■ **Your goal**:
When you reach the line containing "reference: CC-22936 -> CC-22396" in the entries below, please begin setting down lines exactly, stop only after the last one, and add nothing else.

** Opening Supplied material block **

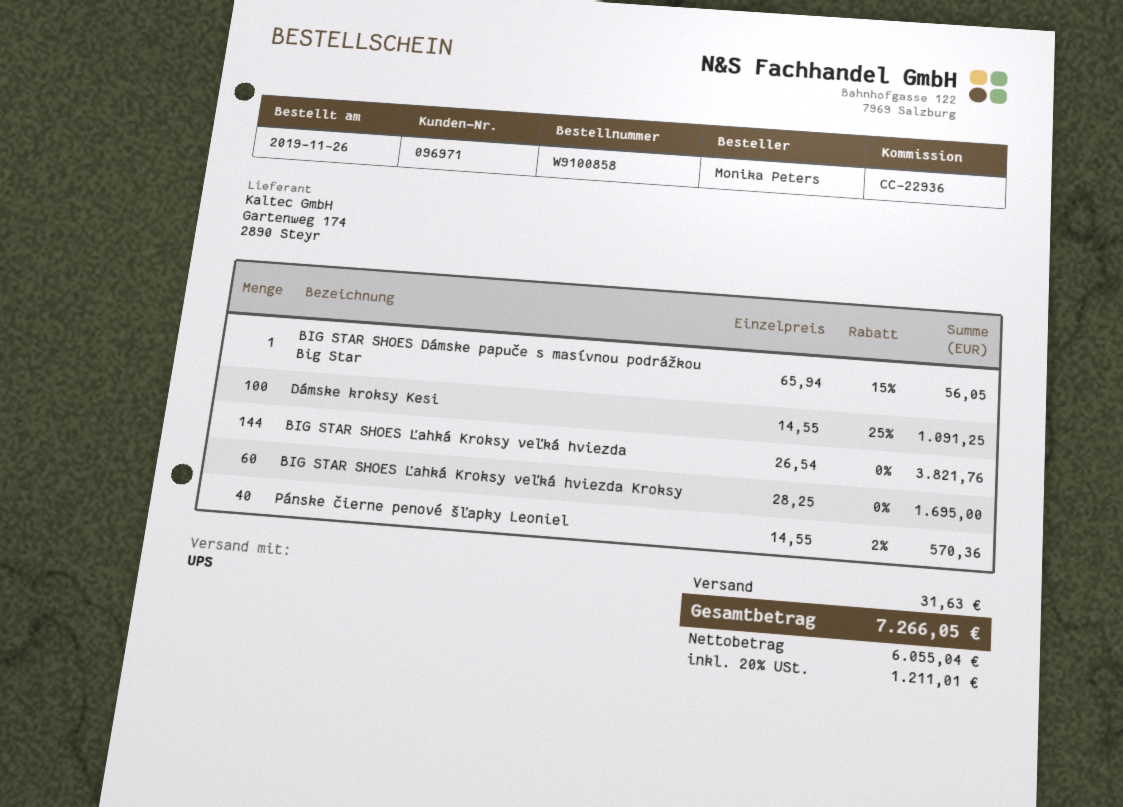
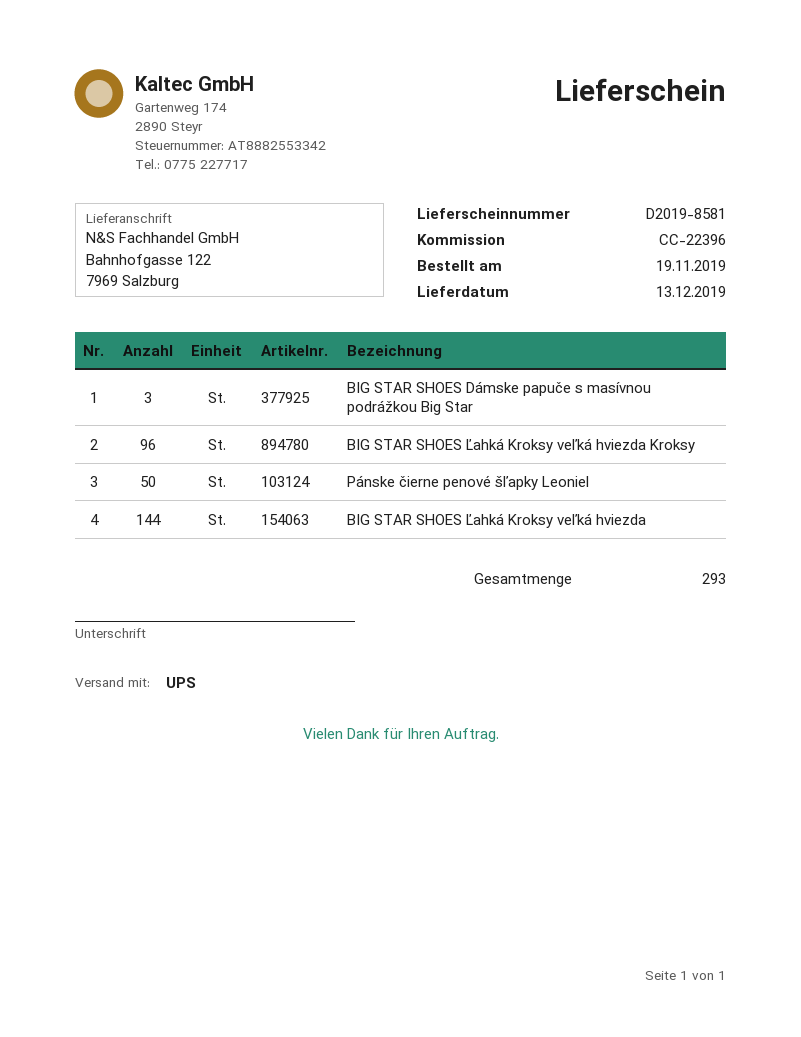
order date: 2019-11-26 -> 2019-11-19
reference: CC-22936 -> CC-22396
BIG STAR SHOES Dámske papuče s masívnou podrážkou Big Star: 1 -> 3
Dámske kroksy Kesi: 100 -> none
BIG STAR SHOES Ľahká Kroksy veľká hviezda Kroksy: 60 -> 96
Pánske čierne penové šľapky Leoniel: 40 -> 50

** Closing Supplied material block **

■ **Exercise answer**:
reference: CC-22936 -> CC-22396
BIG STAR SHOES Dámske papuče s masívnou podrážkou Big Star: 1 -> 3
Dámske kroksy Kesi: 100 -> none
BIG STAR SHOES Ľahká Kroksy veľká hviezda Kroksy: 60 -> 96
Pánske čierne penové šľapky Leoniel: 40 -> 50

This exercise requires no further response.